# 02. Practice Session

> Covering Data Types, Functions, and IO.

## Search Engine (TF-IDF)

> **TF-IDF** stands for “Term Frequency — Inverse Document Frequency”. This is a technique to quantify a word in documents, we generally compute a weight to each word which signifies the importance of the word in the document and corpus.

If i give you a sentence for example _“This building is so tall”_. Its easy for us to understand the sentence as we know the semantics of the words and the sentence. But how will the computer understand this sentence? The computer can understand any data only in the form of numerical value. So, for this reason we vectorize all of the text so that the computer can understand the text better.

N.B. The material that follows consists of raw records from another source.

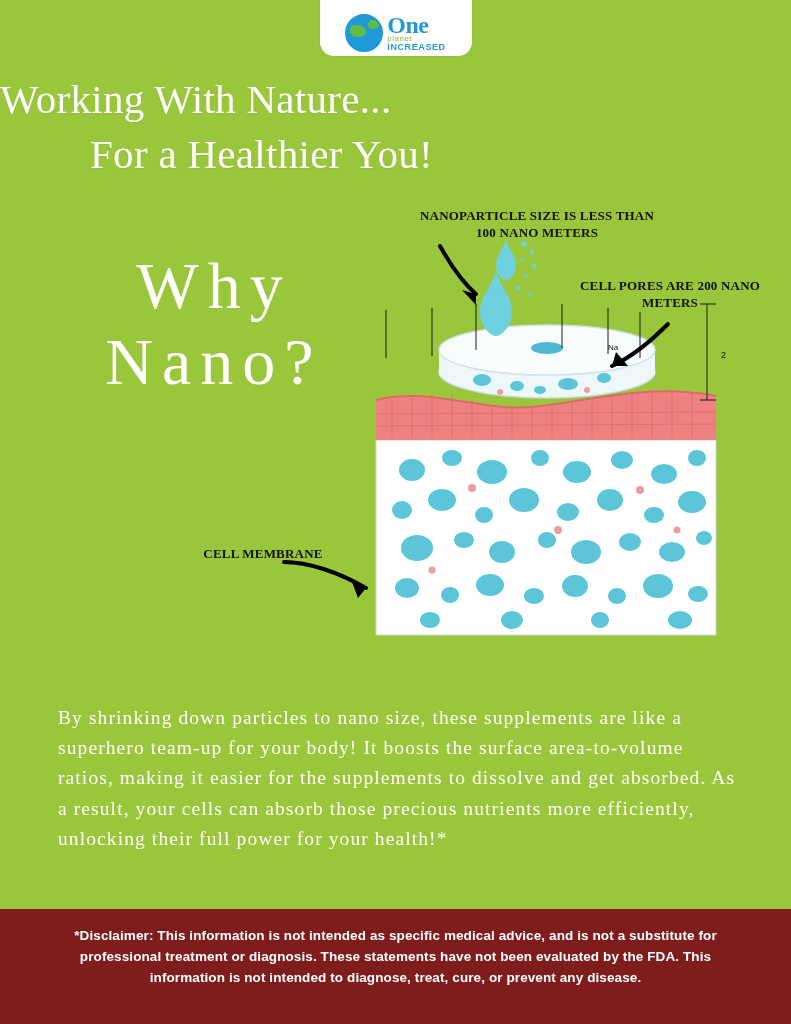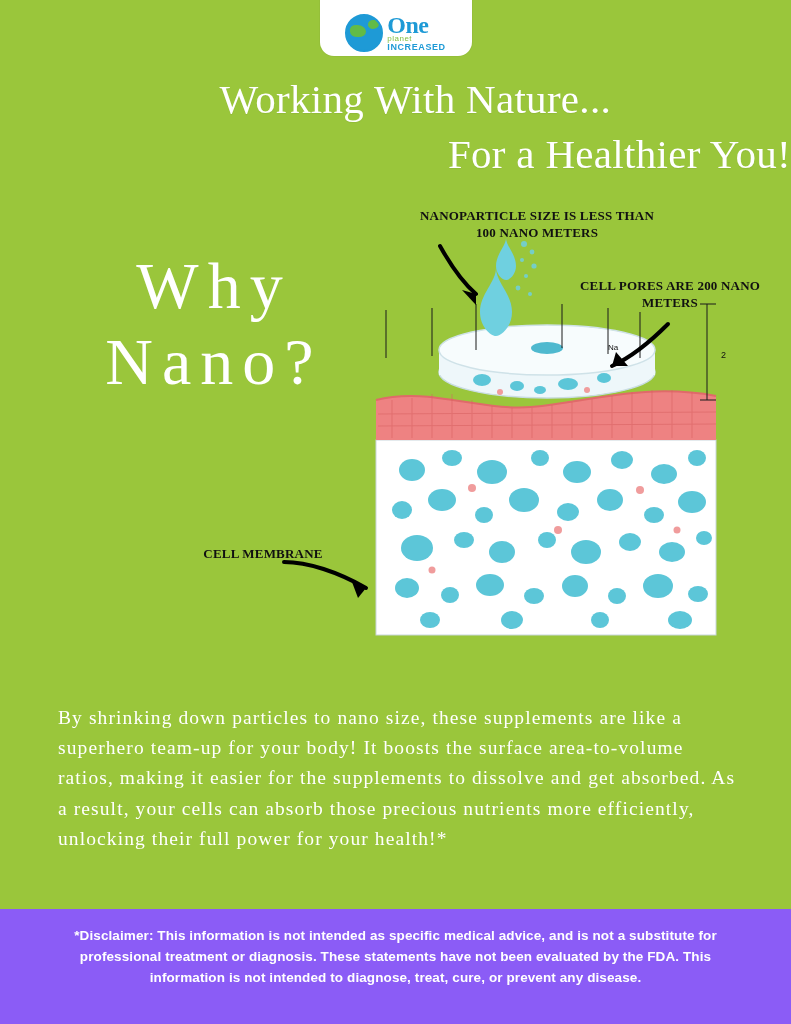--- a/index.html
+++ b/index.html
@@ -97,21 +97,21 @@
     display: block;
     letter-spacing: 0.6px;
   }
 
   
   .headline {
     position: absolute;
     top: 72px;
     left: 0;
     width: 791px;
-    text-align: right;
+    text-align: left;
     color: #ffffff;
     font-family: "Liberation Serif", serif;
     font-size: 41px;
     line-height: 1.35;
     letter-spacing: 0.3px;
     text-shadow: 0 1px 1px rgba(0,0,0,0.06);
   }
   .headline .l1 { display: block; padding-right: 180px; }
   .headline .l2 { display: block; padding-left: 90px; }
 
@@ -196,21 +196,21 @@
     letter-spacing: 1.1px;
   }
 
   
   .disclaimer {
     position: absolute;
     left: 0;
     bottom: 0;
     width: 791px;
     height: 115px;
-    background: #8b5cf6;
+    background: #7f1d1d;
     color: #ffffff;
     font-size: 13.5px;
     font-weight: bold;
     line-height: 1.55;
     text-align: center;
     box-sizing: border-box;
     padding: 17px 58px 0 58px;
     letter-spacing: 0.1px;
   }
 </style>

By vectorizing the documents we can further perform multiple tasks such as finding the relevant documents, ranking, clustering and so on. This is the same thing that happens when you perform a google search. The web pages are called documents and the search text with which you search is called a query. google maintains a fixed representation for all of the documents. When you search with a query, google will find the relevance of the query with all of the documents, ranks them in the order of relevance and shows you the top k documents, all of this process is done using the vectorized form of query and documents. Although Googles algorithms are highly sophisticated and optimized, this is their underlying structure.

Terminology
- **t**: term (word)
- **d**: document (set of words)
- **N**: count of corpus
- **corpus**: the total document set

### Step #1: Read Files

> 1. Read the `data/files_path.txt` which contains all the documents you have to read.
> 2. Read the files listed in `data/files_path.txt` and create a dictionary where keys are file names and values are file contents.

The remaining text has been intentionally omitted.